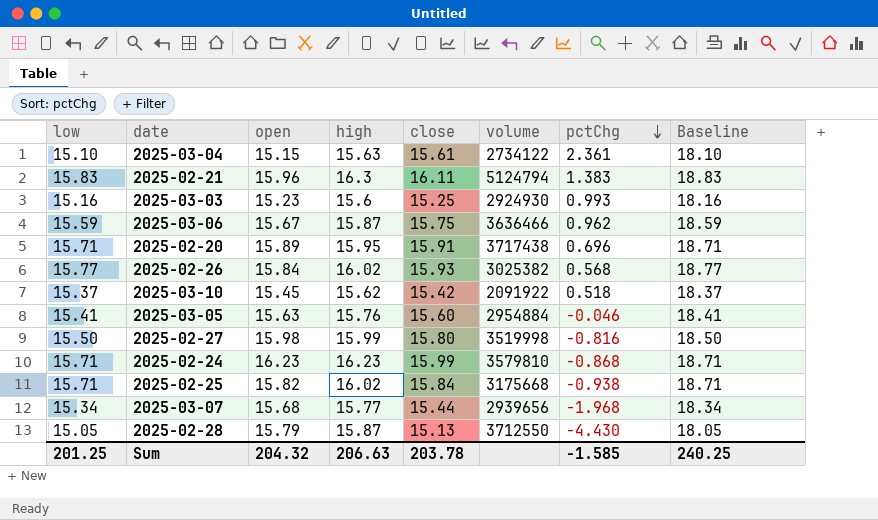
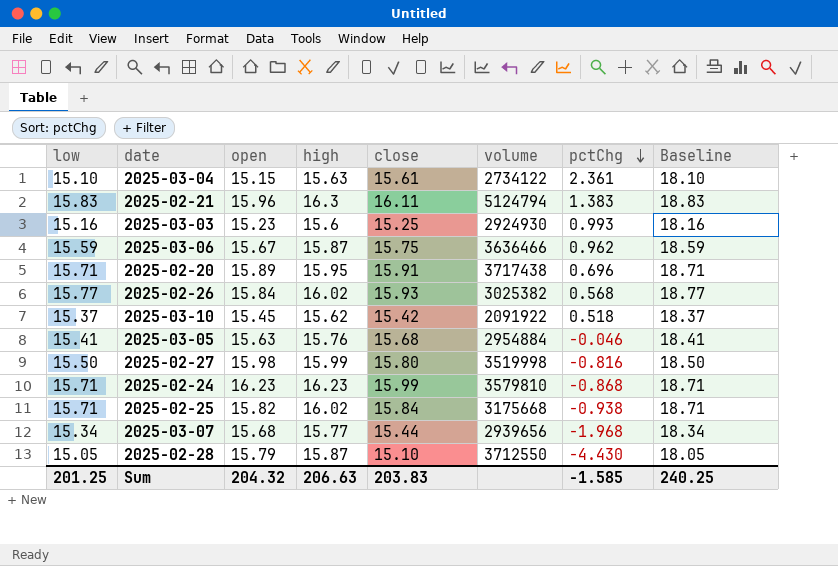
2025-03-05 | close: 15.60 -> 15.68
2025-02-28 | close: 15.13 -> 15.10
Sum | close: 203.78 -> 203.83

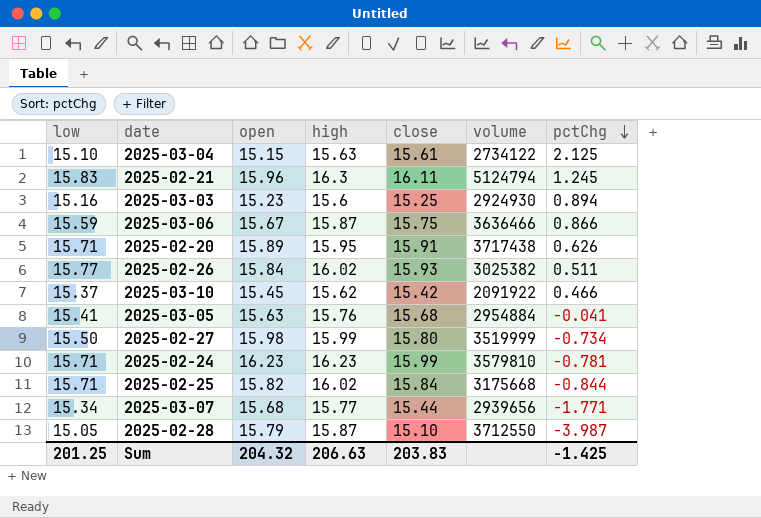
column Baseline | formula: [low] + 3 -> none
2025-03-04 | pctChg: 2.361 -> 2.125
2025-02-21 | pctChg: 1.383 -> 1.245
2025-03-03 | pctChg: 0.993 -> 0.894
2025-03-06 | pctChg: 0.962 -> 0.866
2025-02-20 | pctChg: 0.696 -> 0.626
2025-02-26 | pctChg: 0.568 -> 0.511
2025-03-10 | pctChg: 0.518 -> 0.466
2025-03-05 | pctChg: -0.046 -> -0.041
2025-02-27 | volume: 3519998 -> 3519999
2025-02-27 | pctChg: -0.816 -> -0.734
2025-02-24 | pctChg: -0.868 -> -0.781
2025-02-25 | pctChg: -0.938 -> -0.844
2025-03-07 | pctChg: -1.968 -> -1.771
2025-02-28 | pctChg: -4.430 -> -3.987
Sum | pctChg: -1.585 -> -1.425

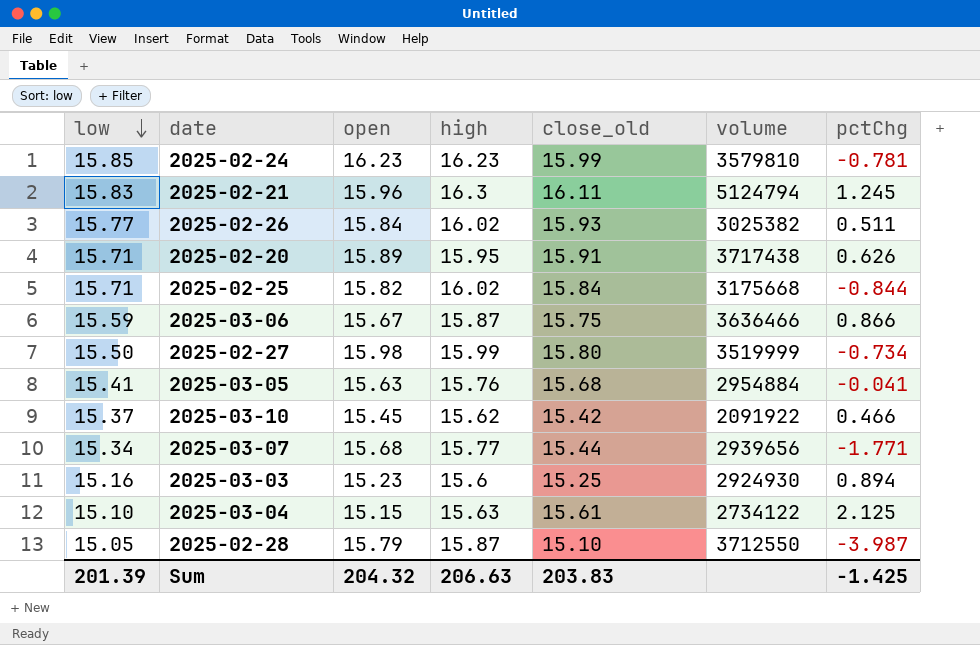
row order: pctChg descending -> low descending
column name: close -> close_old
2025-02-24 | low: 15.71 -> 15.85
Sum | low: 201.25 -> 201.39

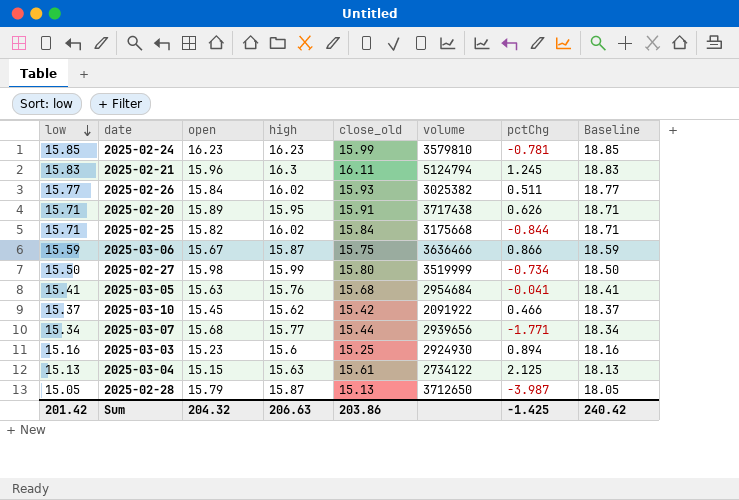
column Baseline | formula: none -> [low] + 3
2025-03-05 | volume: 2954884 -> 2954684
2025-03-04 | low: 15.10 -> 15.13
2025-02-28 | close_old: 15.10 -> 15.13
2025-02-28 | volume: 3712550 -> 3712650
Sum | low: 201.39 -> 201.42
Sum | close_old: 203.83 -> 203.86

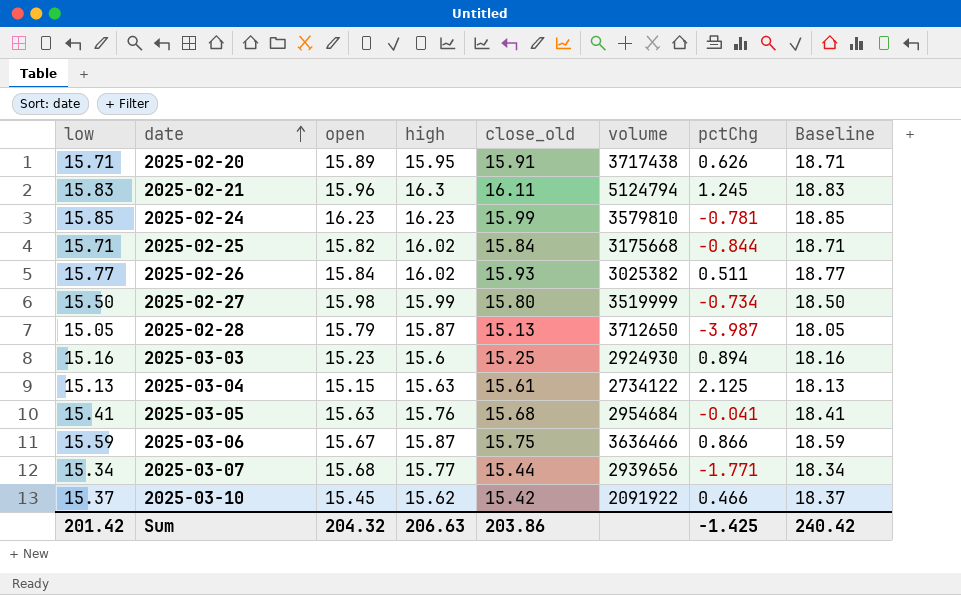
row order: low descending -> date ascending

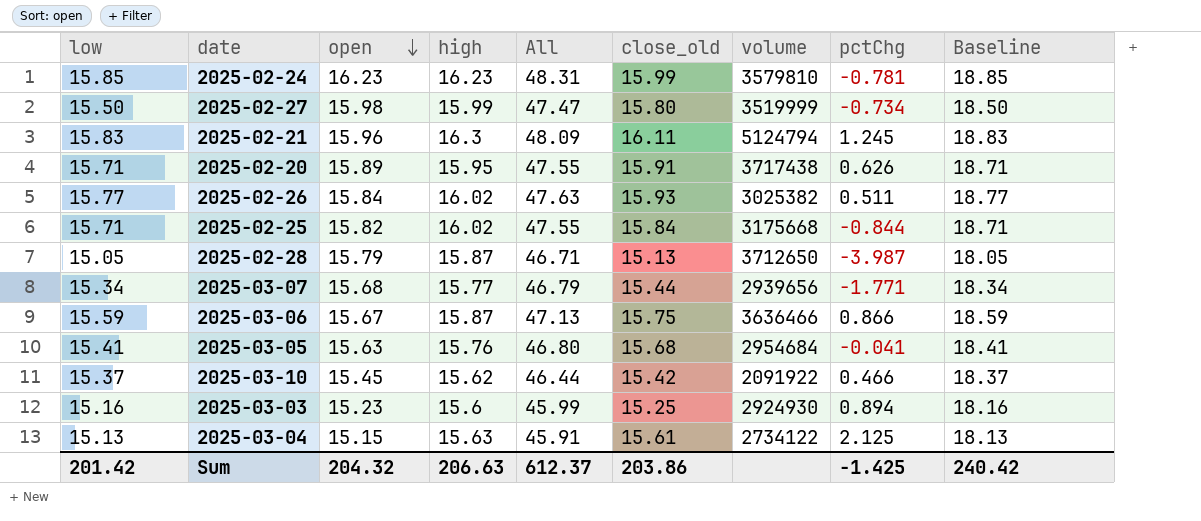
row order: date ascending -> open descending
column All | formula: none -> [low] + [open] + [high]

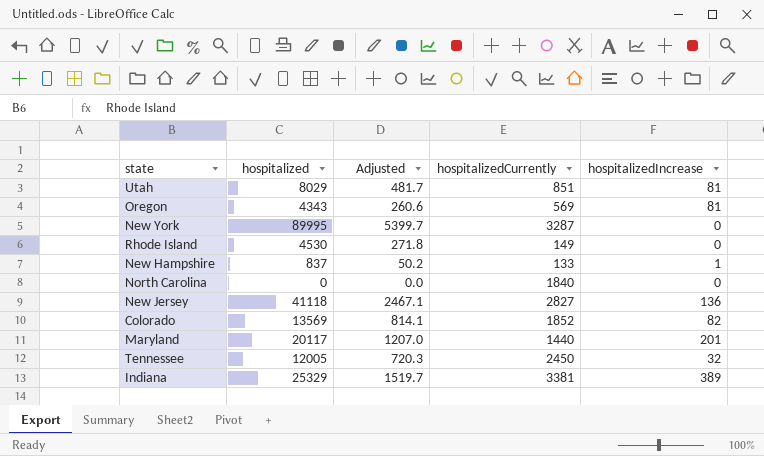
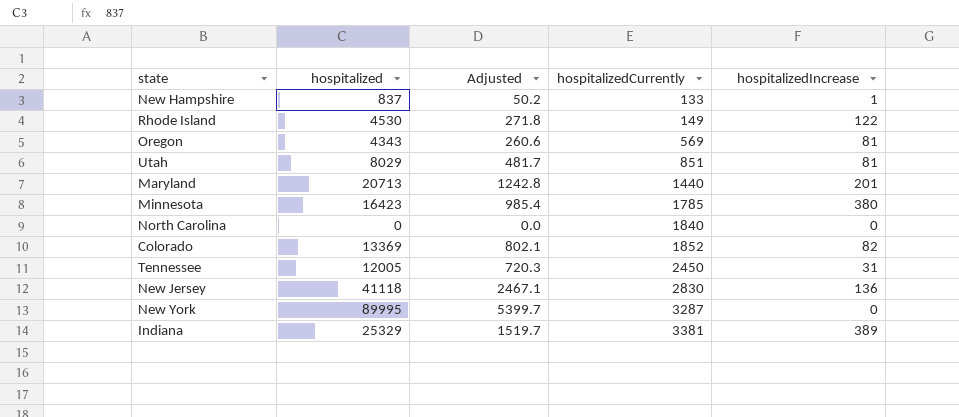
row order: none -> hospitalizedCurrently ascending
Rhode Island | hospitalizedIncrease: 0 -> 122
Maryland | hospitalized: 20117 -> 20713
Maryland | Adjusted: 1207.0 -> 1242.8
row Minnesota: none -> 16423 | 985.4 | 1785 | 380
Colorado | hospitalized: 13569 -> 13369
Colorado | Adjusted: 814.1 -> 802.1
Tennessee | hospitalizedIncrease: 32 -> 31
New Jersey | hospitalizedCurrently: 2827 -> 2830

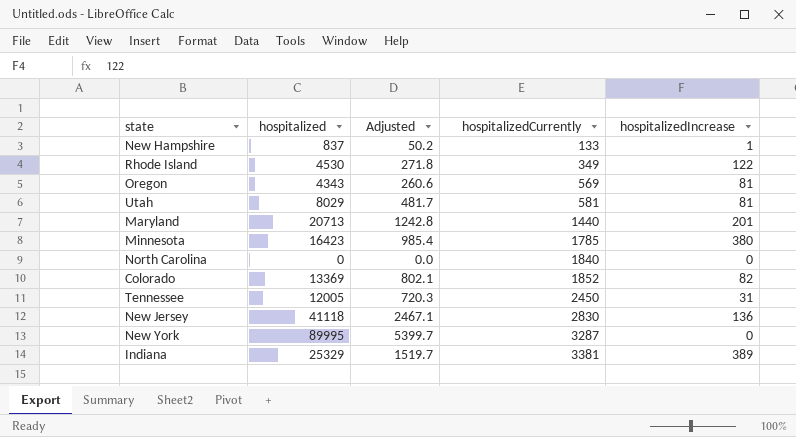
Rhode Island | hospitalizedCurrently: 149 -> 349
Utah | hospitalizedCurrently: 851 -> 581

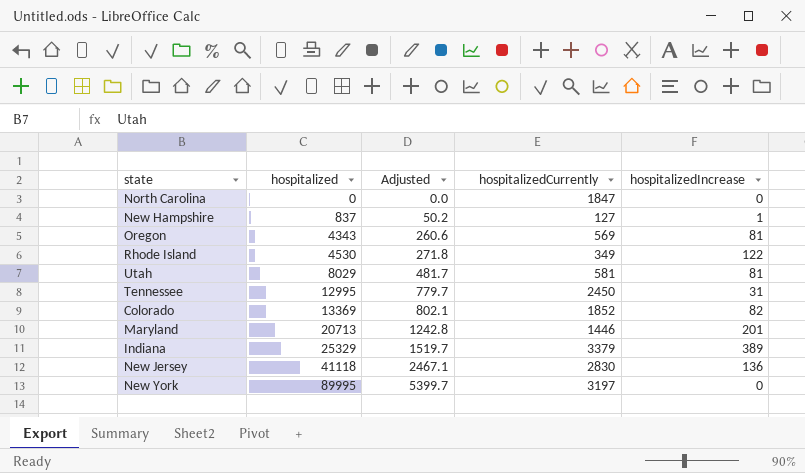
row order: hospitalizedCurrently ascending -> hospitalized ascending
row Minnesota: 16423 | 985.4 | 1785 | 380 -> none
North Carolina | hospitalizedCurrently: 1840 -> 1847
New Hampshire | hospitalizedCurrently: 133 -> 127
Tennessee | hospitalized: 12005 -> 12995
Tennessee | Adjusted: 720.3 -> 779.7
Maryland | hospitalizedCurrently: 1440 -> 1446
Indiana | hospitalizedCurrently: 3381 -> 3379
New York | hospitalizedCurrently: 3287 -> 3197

## What the task requires
Your answer must be the lines from the one containing "Rhode Island | hospitalizedCurrently: 149" through the final line of the entries, duplicated exactly, with both ends kept and all pictures left out.

## Task output
Rhode Island | hospitalizedCurrently: 149 -> 349
Utah | hospitalizedCurrently: 851 -> 581

row order: hospitalizedCurrently ascending -> hospitalized ascending
row Minnesota: 16423 | 985.4 | 1785 | 380 -> none
North Carolina | hospitalizedCurrently: 1840 -> 1847
New Hampshire | hospitalizedCurrently: 133 -> 127
Tennessee | hospitalized: 12005 -> 12995
Tennessee | Adjusted: 720.3 -> 779.7
Maryland | hospitalizedCurrently: 1440 -> 1446
Indiana | hospitalizedCurrently: 3381 -> 3379
New York | hospitalizedCurrently: 3287 -> 3197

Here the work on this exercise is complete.